En los muertos, las balas eran huevos. Las pistolas crecerían y saldrían del cascarón, y tal vez una o dos pistolitas conseguirían reunir la fuerza suficiente para emerger, y llamar a sus padres.

—No nos los podemos llevar —murmuró Billy.

—No nos los podemos llevar —dijo Saira, con la voz muerta, al ver la acción de Dane.

El último de los londromantes y los anticuerpos de Londres se volvieron con su líder, si es que Fitch aún lo era, a través de aquellos atrayentes y estrafalarios caminos urbanos, de regreso a su camión.

—Nosotros somos los londromantes —repetía y se lamentaba Fitch sin cesar—. ¿Quién querría hacer esto?

Vosotros quebrantasteis la neutralidad primero, evitó decir Billy.

—Hay normas nuevas —dijo Dane—. Todo está a disposición de cualquiera. Es de locos. No les importaba ser vistos.

Era como si lo desearan.
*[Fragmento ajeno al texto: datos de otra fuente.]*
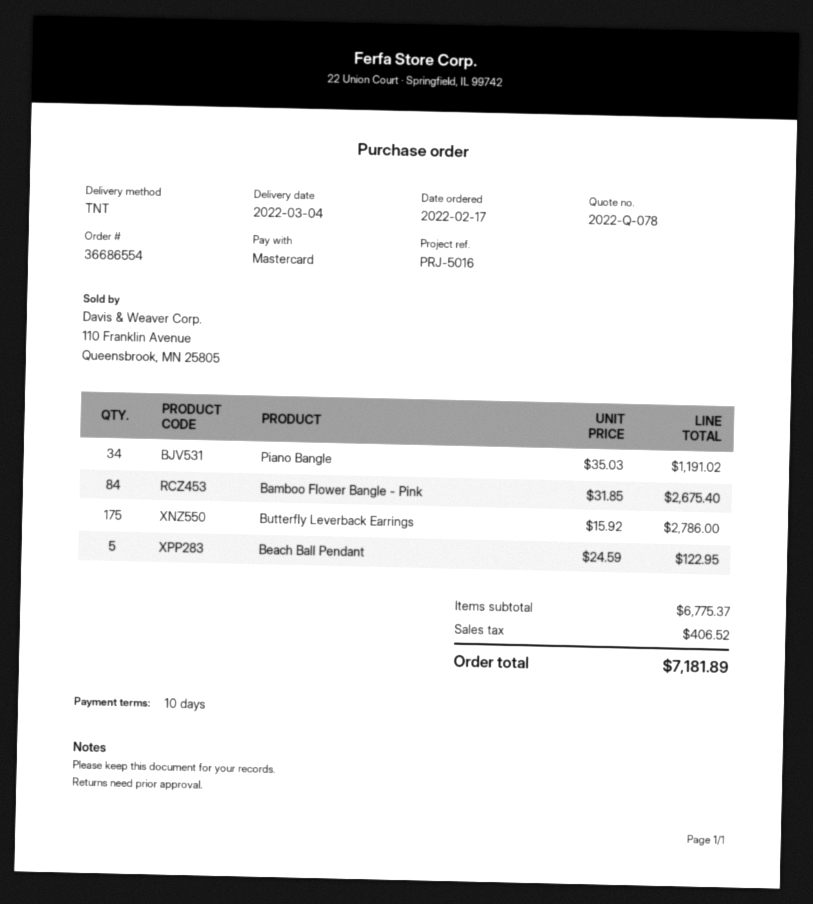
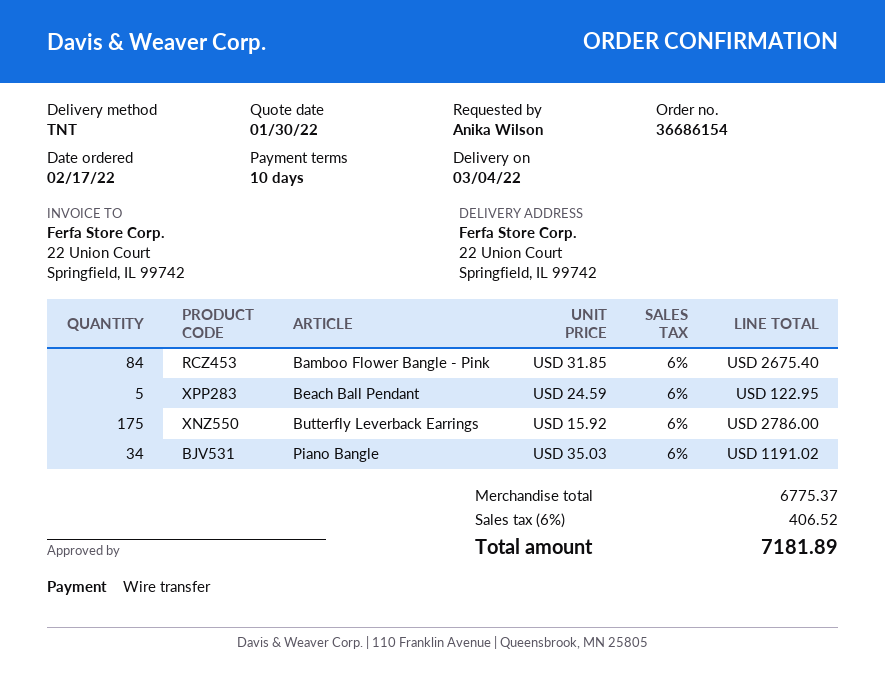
order number: 36686554 -> 36686154
payment method: Mastercard -> bank transfer

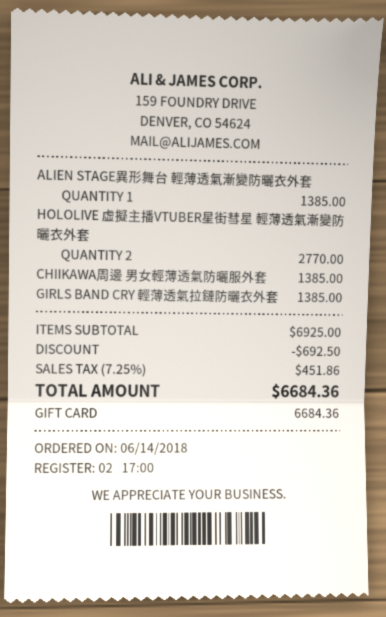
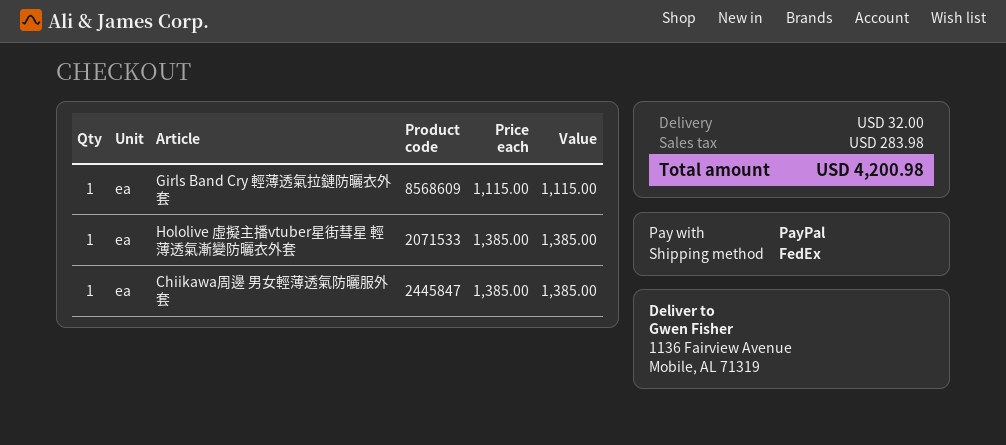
payment method: gift card -> PayPal
ALIEN STAGE異形舞台 輕薄透氣漸變防曬衣外套: 1 for 1385.00 -> none
HOLOLIVE 虛擬主播VTUBER星街彗星 輕薄透氣漸變防曬衣外套: 2 for 2770.00 -> 1 for 1385.00
GIRLS BAND CRY 輕薄透氣拉鏈防曬衣外套: 1 for 1385.00 -> 1 for 1115.00
discount: 692.50 -> none
shipping: none -> 32.00
tax: 451.86 -> 283.98
total: 6684.36 -> 4200.98

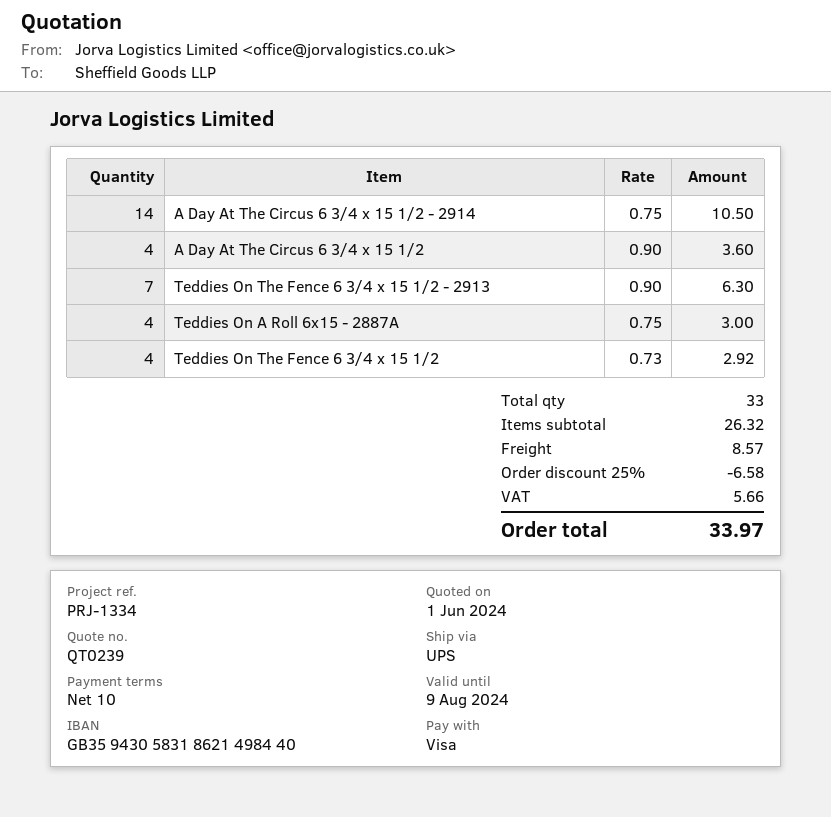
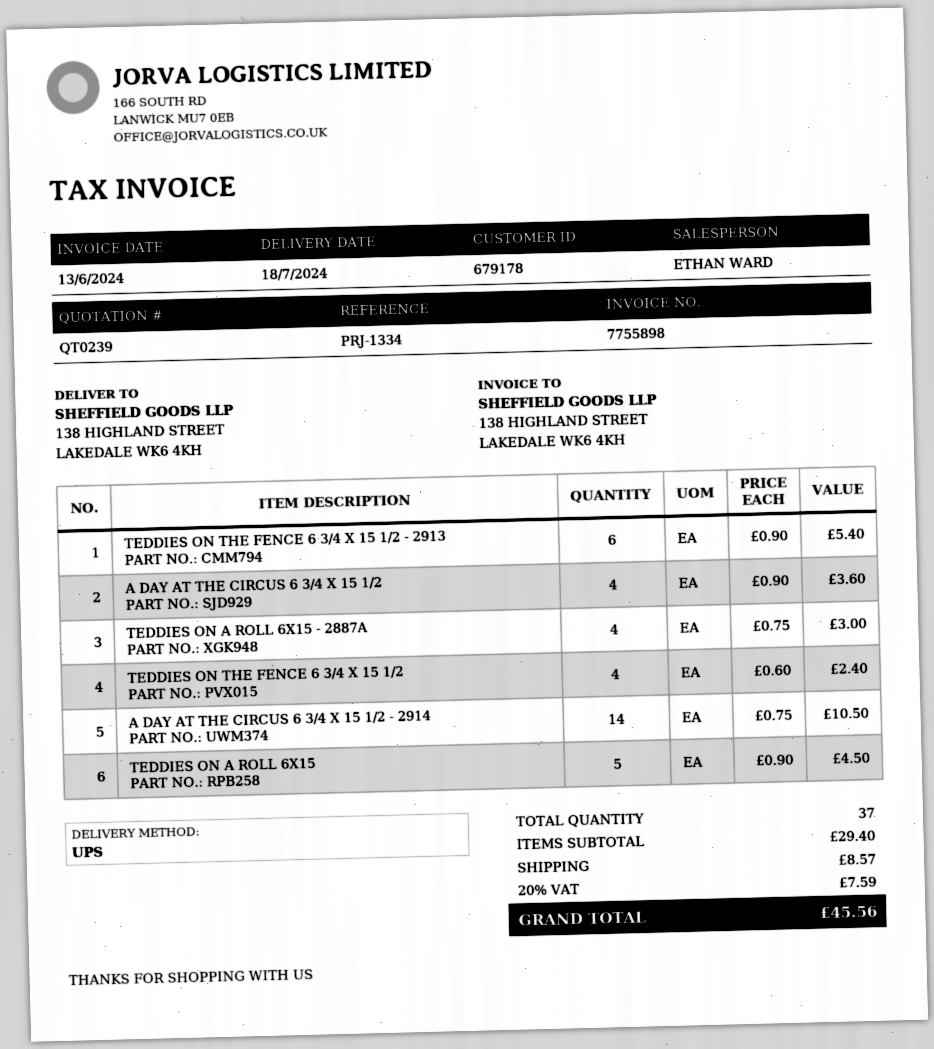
Teddies On The Fence 6 3/4 x 15 1/2 - 2913: 7 x 0.90 = 6.30 -> 6 x 0.90 = 5.40
Teddies On The Fence 6 3/4 x 15 1/2: 4 x 0.73 = 2.92 -> 4 x 0.60 = 2.40
TEDDIES ON A ROLL 6X15: none -> 5 x 0.90 = 4.50
total quantity: 33 -> 37
subtotal: 26.32 -> 29.40
discount: 25% = 6.58 -> none
tax: 5.66 -> 7.59
total: 33.97 -> 45.56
Así funciona el terror. Se quedaron mirando a Paul.

—Esto no —dijo. Sacudió la cabeza hacia su propia espalda—. Nazis y puños y Boba Fetts, pero pistogranjeros, no.

Salpicaba la sangre. Los londromantes que habían sobrevivido miraron al kraken chapoteando en su tanque.

—Pero ¿por qué está…? —decían—. ¿Qué hace aquí? ¿Qué está pasando?

Fitch no contestó. Saira apartó la mirada. Paul los observaba a todos. Billy sintió como si el kraken lo estuviera contemplando con sus ojos vacíos.